Sunday, August 30, 2020

“A Day which ought to be forever remembered in America”

Earlier this month I posited that the American Revolution began on 14 Aug 1765 with the earliest public protest against the Stamp Act, the first step in turning a debate among legislatures into a continent-wide mass movement.

After the riots on 26 August, culminating in the destruction of Lt. Gov. Thomas Hutchinson’s house, the Boston Whigs had a strong motive to focus public memory on that first date so they could disavow what happened on the second.

Those Sons of Liberty decorated Liberty Tree in the South End with a plaque and that famous name. [Don’t think about what happened in the North End!] They held banquets on the anniversary of the first protest. [Don’t remember the second!] They kept the ritual of hanging political enemies in effigy, but no houses were damaged as badly as Hutchinson’s before the outbreak of war.

On 19 Aug 1771, the Boston Gazette published a front-page article signed “Candidus,” which politically minded Bostonians recognized to be Samuel Adams. He said:
The Sons of Liberty on the 14th of August 1765, a Day which ought to be forever remembered in America, animated with a zeal for their country then upon the brink of destruction, and resolved, at once to save her, or like Samson, to perish in the ruins, exerted themselves with such distinguished vigor, as made the house of Dagon to shake from its very foundation; and the hopes of the lords of the Philistines even while their hearts were merry, and when they were anticipating the joy of plundering this continent, were at that very time buried in the pit they had digged.
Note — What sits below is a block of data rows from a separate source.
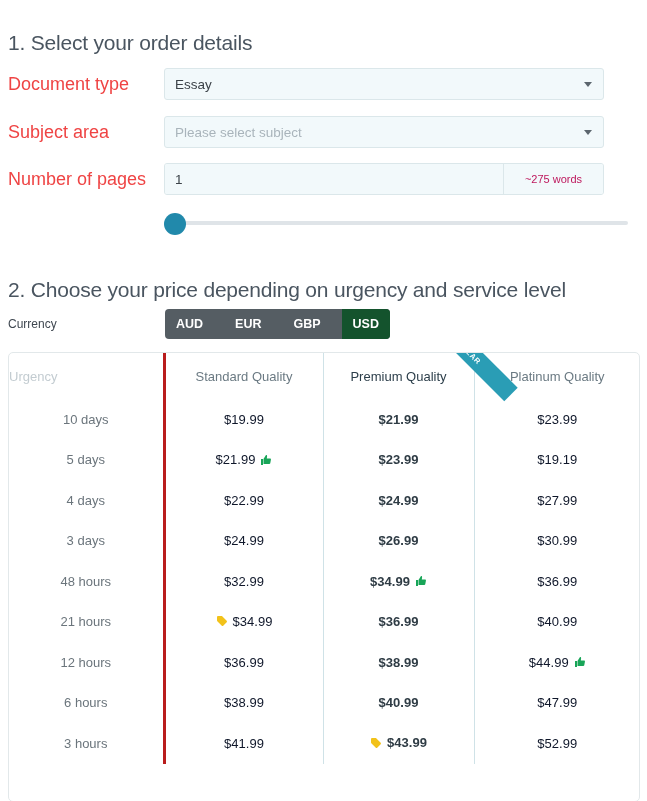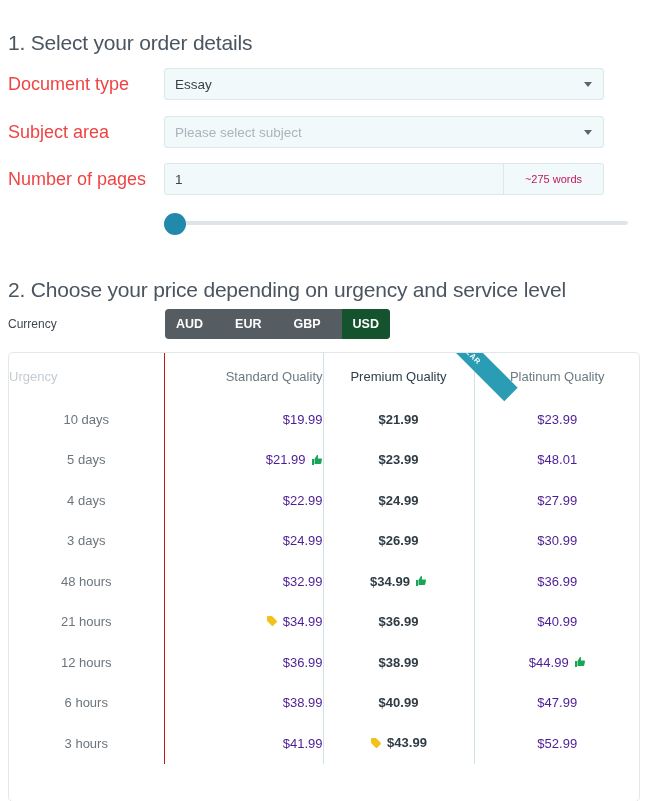"Standard Quality" .div-left { border-left: 1px solid #b91c1c -> 3px solid #b91c1c; text-align: right -> none }
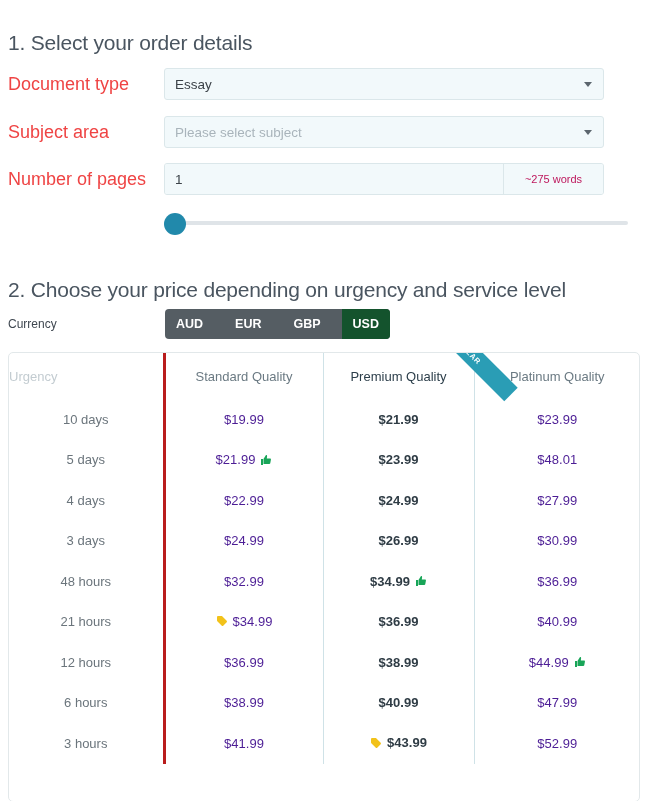"$19.99" .cell-price { color: #4c1d95 -> #0f172a }
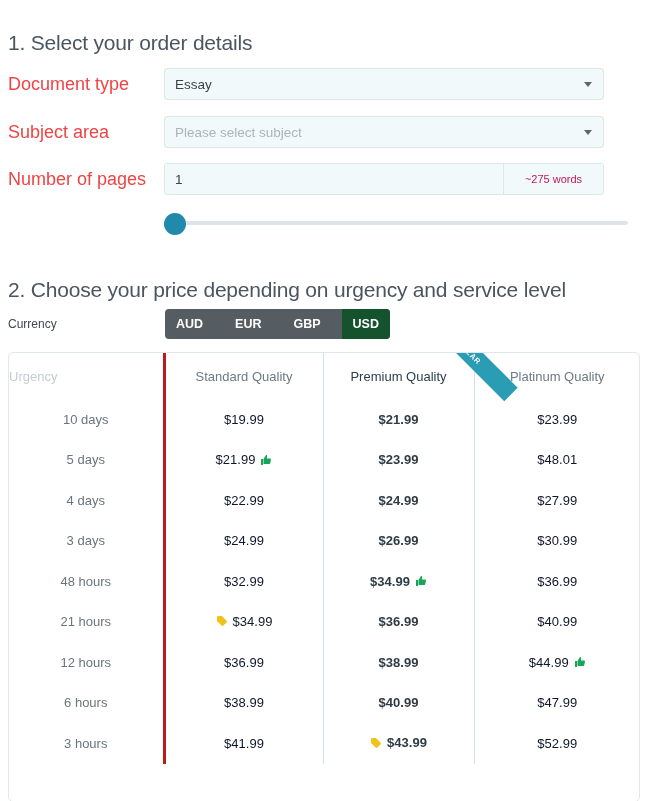"$48.01" span { text: $48.01 -> $19.19 }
The People shouted; and their shout was heard to the distant end of this Continent. In each Colony they deliberated and resolved, and every Stampman trembled; and swore by his Maker, that he would never execute a commission which he had so infamously received.
Basically my argument about the significance of that date is the same, with fewer scriptural allusions.

In 1771, however, the town of Boston began to make a bigger deal of the 5th of March, the anniversary of the Boston Massacre. Then at the end of the Revolutionary War, the town switched its annual oration to the 4th of July, a date with undoubted national significance.

In the early 1800s retired President John Adams helped to shape the memory of the early Revolution by sharing recollections in letters and by encouraging William Tudor, Jr., to write a biography of James Otis, Jr. As I discussed way back here, Adams was responding to William Wirt’s biography of Patrick Henry, which credited a Virginian with kicking off the Stamp Act protest movement.

And in an important way, that’s what Patrick Henry did in the Virginia House of Burgesses. And exaggerated reports of Patrick Henry’s proposals did even more. Those newspaper reports probably emboldened the Loyall Nine in Boston.

Adams, who called himself “jealous, very jealous, of the honour of Massachusetts,” wanted Americans to see his home state as a leader in the resistance to London, not just a close follower. He pointed to Otis’s arguments in the 1761 writs of assistance case in these terms: “Then and there was the first scene of the first act of opposition to the arbitrary claims of Great Britain. Then and there the child Independence was born.” That pushed the start of the American Revolution back.

I’m not won over by Adams’s position. Otis’s argument was unsuccessful and got limited press coverage outside of Massachusetts, where the legal decision didn’t apply anyway. Like Henry’s resolutions, the writs of assistance case was a protest from upper-class men inside exclusive chambers working through official channels. It wasn’t revolutionary.